Find the string "Keras" in the entries and copy each line that has it.
***** Records to process *****
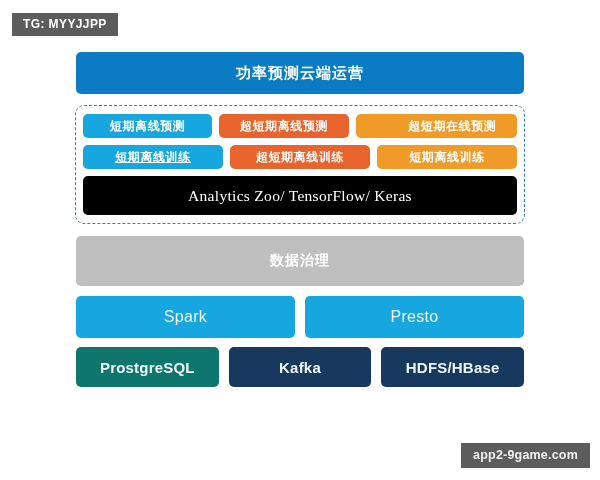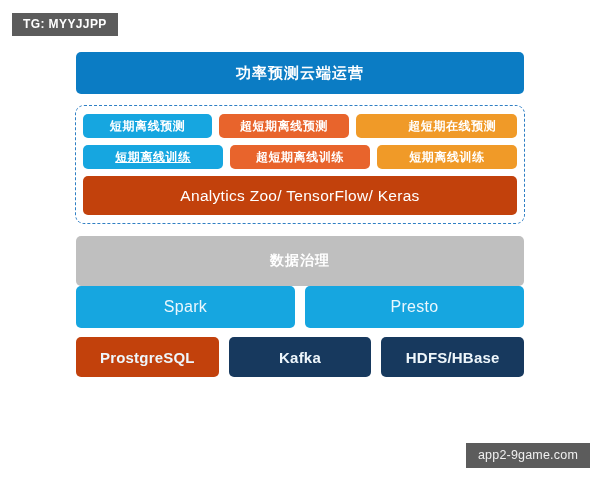--- a/index.html
+++ b/index.html
@@ -32,21 +32,21 @@
   }
 
   
   .site-watermark {
     position: absolute;
     right: 10px;
     bottom: 12px;
     background: #5c5c5c;
     color: #f0f0f0;
     font-size: 12.5px;
-    font-weight: normal;
+    font-weight: bold;
     letter-spacing: 0.2px;
     padding: 6px 12px 7px 12px;
     line-height: 1;
     white-space: nowrap;
   }
 
   
   .diagram {
     position: absolute;
     left: 76px;
@@ -125,21 +125,21 @@
     margin-top: 12px;
     height: 50px;
     font-size: 14px;
     font-weight: bold;
     letter-spacing: 1px;
     color: #ffffff;
   }
 
   
   .engine-row {
-    margin-top: 0;
+    margin-top: 10px;
     display: flex;
     gap: 10px;
   }
   .engine-cell {
     flex: 1 1 0;
     height: 42px;
     border-radius: 5px;
     display: flex;
     align-items: center;
     justify-content: center;
@@ -184,31 +184,31 @@
       <div class="cell col-b" style="background:#e8642c;">超短期离线预测</div>
       <div class="cell col-c" style="background:#f09a28;padding-left:32px;">超短期在线预测</div>
     </div>
 
     <div class="grid-row">
       <div class="cell col-a" style="background:#16a6e0;text-decoration:underline;">短期离线训练</div>
       <div class="cell col-b" style="background:#e8642c;">超短期离线训练</div>
       <div class="cell col-c" style="background:#f09a28;">短期离线训练</div>
     </div>
 
-    <div class="green-bar" style="background:#c2410c;">Analytics Zoo/ TensorFlow/ Keras</div>
+    <div class="green-bar" style="background:#000000;font-family:Liberation Serif, serif;">Analytics Zoo/ TensorFlow/ Keras</div>
   </div>
 
   <div class="band gov-band" style="background:#bfbfbf;">数据治理</div>
 
   <div class="engine-row">
     <div class="engine-cell" style="background:#16a6e0;">Spark</div>
     <div class="engine-cell" style="background:#16a6e0;">Presto</div>
   </div>
 
   <div class="storage-row">
-    <div class="storage-cell" style="background:#c2410c;">ProstgreSQL</div>
+    <div class="storage-cell" style="background:#0f766e;">ProstgreSQL</div>
     <div class="storage-cell" style="background:#17395e;">Kafka</div>
     <div class="storage-cell" style="background:#17395e;">HDFS/HBase</div>
   </div>
 
 </div>
 
 <div class="site-watermark">app2-9game.com</div>
 
 </body></html>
*****
-- Task result --
-    <div class="green-bar" style="background:#c2410c;">Analytics Zoo/ TensorFlow/ Keras</div>
+    <div class="green-bar" style="background:#000000;font-family:Liberation Serif, serif;">Analytics Zoo/ TensorFlow/ Keras</div>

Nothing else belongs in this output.